Call Center Scheduling Featured Article
Options for Extending the Contact Center's Hours
In today’s contact center, scheduling is one of the most important skills to get right. Customers are demanding access to live agent support for longer hours, and offering it from 9:00 a.m. to 4:30 p.m. Monday to Friday is often useless to busy working people. At the same time, extending the hours of operations earlier in the morning or later in the evening comes with high costs that may or may not make up for the extra expenses.
There are a variety of ways that companies can achieve extended hours for the contact center.
Do it in-house and on-premises. Contact centers can add shifts or hours, opening earlier or later, by adding more employees. Extending the contact center’s hours may help even the call volume out (by avoiding the lunchtime or 5:00 p.m. rush when working consumers have time to pick up the phone). This means that extending your contact center’s hours may not require a very large expansion of the workforce, but only your workforce management and call center scheduling tool can determine this.
Do it in-house but off premises.

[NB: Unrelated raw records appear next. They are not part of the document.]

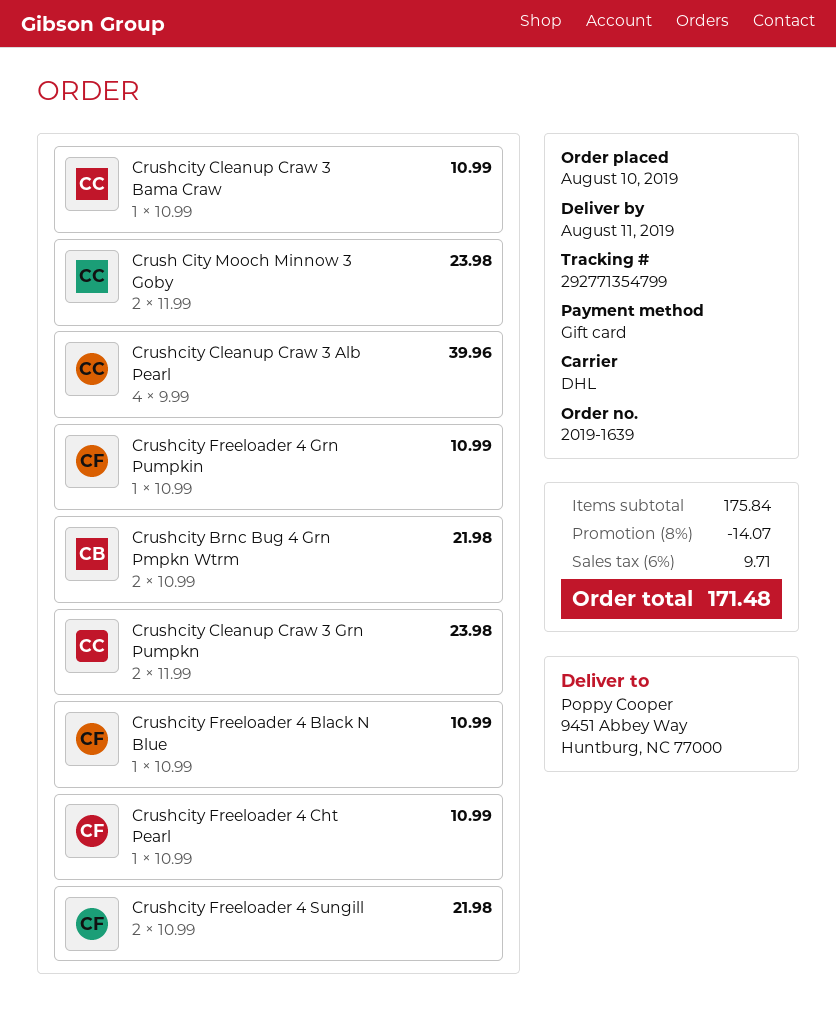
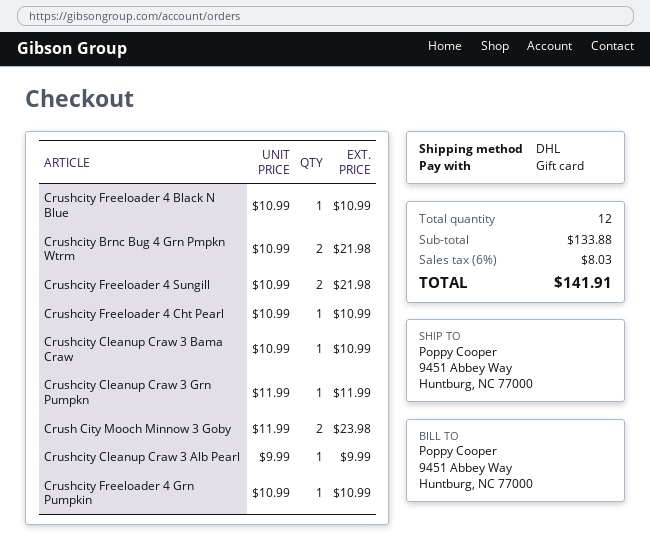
Crushcity Cleanup Craw 3 Alb Pearl: 4 x 9.99 = 39.96 -> 1 x 9.99 = 9.99
Crushcity Cleanup Craw 3 Grn Pumpkn: 2 x 11.99 = 23.98 -> 1 x 11.99 = 11.99
subtotal: 175.84 -> 133.88
discount: 8% = 14.07 -> none
tax: 6% = 9.71 -> 6% = 8.03
total: 171.48 -> 141.91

Thanks to cloud-based telephony and contact center applications, companies can extend hours but still close the doors at the same time by making use of home-based agents. This is a particularly compelling option for companies that wish to service customers in other time zones. With a cloud-based workforce management and call center scheduling solution, workers can be logged in and “on the clock” from their homes, making and taking calls and other contacts as required, early in the morning or late into the night.
Consider outsourcing. While you may wish to keep a majority of your customer support in-house, third party outsourcing is a good choice for overflow or before- or after-hours calls, according to a recent article by Curt Berry of F. Curtis Barry & Company writing for Multichannel Merchant.
“Much like seasonal support, call centers companies can help you service customers in ways that you’re not able to do with flexibility and acceptable costs,” he wrote. “If you have higher-than-planned call volumes, customers will not wait. They abandon calls and shopping carts if they can’t get immediate assistance.”
Outsourcing can lower the cost-per-call and eliminate the need to take (and train) new employees. Another benefit is that you can choose an outsourced teleservices provider that is in the best time zone for your before- or after-hours business. Be sure you vet the organization thoroughly, however, as poor quality service, call latency or heavy accents can damage your brand and drive away your customers.